This page is a printable version of: https://www.redbridgeccg.nhs.uk/Get-involved/consultations-and-engagement.htm
Date: 16 November 2019
If you need any of our consultation or engagement documents in large print, easy read or a different format or language, please email firstname.lastname@example.org or call 020 3416 5905.
The consultation closed on Monday 30 September 2019. Thank you to everyone who took the time to read our proposed policy and give us their feedback.
We are analysing the feedback received and this will shape the final policy, which, along with other supporting information including an equalities impact assessment, will be recommended to our BHR joint committee of governing bodies to consider and make a decision.
The decision on the final content of the policy will be made at a joint meeting on Thursday 28 November 2019. For more information visit the Governing Body section of the website.

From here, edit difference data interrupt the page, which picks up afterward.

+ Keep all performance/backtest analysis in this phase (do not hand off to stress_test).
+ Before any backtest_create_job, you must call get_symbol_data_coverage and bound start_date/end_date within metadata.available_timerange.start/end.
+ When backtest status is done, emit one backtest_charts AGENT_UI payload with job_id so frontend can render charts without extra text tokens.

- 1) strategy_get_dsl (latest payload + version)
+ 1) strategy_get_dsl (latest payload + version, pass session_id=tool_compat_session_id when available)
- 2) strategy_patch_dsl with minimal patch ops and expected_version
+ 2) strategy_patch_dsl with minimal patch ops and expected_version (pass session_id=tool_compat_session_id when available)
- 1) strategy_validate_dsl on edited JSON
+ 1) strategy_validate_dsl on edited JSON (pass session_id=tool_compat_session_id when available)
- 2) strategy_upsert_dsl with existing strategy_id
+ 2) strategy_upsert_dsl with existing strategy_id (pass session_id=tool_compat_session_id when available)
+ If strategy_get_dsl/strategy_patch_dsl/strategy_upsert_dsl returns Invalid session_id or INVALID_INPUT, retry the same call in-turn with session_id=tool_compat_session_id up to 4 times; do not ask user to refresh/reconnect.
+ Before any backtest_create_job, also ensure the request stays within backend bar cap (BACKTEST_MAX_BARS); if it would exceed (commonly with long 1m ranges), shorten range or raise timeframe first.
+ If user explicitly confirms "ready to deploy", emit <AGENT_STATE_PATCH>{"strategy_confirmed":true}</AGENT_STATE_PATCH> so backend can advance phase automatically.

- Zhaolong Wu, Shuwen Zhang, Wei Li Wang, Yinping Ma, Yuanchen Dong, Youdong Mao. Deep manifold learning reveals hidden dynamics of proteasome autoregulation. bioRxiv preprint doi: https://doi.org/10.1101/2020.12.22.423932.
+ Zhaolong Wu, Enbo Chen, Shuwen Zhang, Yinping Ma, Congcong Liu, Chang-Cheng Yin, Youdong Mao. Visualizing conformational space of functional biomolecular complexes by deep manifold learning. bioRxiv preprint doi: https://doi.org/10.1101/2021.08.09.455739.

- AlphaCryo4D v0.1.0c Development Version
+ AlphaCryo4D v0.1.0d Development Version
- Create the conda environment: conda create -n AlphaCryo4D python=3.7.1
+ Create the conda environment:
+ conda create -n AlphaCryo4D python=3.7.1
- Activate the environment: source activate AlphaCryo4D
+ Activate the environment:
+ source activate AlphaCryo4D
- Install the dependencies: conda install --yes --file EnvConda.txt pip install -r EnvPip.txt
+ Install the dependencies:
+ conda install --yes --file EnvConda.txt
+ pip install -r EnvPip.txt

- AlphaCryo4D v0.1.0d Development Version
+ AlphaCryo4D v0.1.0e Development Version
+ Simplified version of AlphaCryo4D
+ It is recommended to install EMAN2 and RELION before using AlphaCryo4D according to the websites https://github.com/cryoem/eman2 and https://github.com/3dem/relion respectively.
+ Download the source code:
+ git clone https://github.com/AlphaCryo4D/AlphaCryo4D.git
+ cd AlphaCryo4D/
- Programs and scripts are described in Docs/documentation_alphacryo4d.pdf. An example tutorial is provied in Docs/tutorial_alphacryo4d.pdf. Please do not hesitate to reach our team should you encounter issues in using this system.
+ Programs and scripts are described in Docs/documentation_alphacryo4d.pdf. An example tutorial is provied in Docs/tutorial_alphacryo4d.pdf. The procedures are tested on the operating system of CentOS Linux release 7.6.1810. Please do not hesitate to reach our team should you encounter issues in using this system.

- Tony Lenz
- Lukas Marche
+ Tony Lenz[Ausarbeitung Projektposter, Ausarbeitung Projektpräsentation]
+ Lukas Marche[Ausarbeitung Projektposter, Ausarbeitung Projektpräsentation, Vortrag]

In line with other CCGs across England, we intend to introduce a written continuing healthcare (CHC) placements policy to support how decisions are made as to where patients receive their individual packages of care (e.g. at home or in a care or nursing home).
The proposed policy will ensure that CHC packages meet the reasonable requirements of individuals and take into account patient choice where possible, whilst also ensuring decisions balance the CCGs’ duties to the individual and to the wider population that it commissions services for. This will help to ensure consistency, fairness and transparency in the decision-making and appeals processes.
The policy will apply to all new patients who are eligible for CHC, and in a few cases to existing patients whose care needs have changed considerably since their last CHC review. This could be, for example, if a person’s condition has deteriorated and they require significant extra care.
The eligibility to receive CHC will not change and all new and existing patients will continue to receive the most clinically appropriate care for their assessed needs. There will be a discussion about where the care is provided, although it may not always be possible for this to be with a person’s preferred provider or at their preferred location.
The policy will not apply to anyone under the age of 18 years or those who are assessed as needing ‘fast-track’ CHC (in other words, care which is provided to people who have a rapidly deteriorating condition and may be approaching the end of life).
We have continued to work with local Healthwatch colleagues to engage with local people on how we can improve communications on urgent care services.
This year, we commissioned the three local Healthwatch organisations to undertake research with local people – testing their knowledge of NHS 111 and exploring how they currently find out information on health services and their views on how best we can share information on local services.
We also asked for feedback on a range of existing communications materials. The findings will help inform our plans for communications and engagement ahead of upcoming changes to local community urgent care services.
We have undertaken extensive engagement and a 14-week public consultation on community urgent care services, and we listened to feedback from stakeholders and the public who said more work was needed to ensure local people understood how to access urgent care and the changes to two existing walk-in services (at Loxford Polyclinic in Ilford and South Hornchurch Health Centre in Havering) which will become bookable services with appointments available via NHS 111.
The Redbridge Compact is a joint agreement between voluntary groups and public bodies and exists to help the partners improve their relationship for mutual advantage and community gain.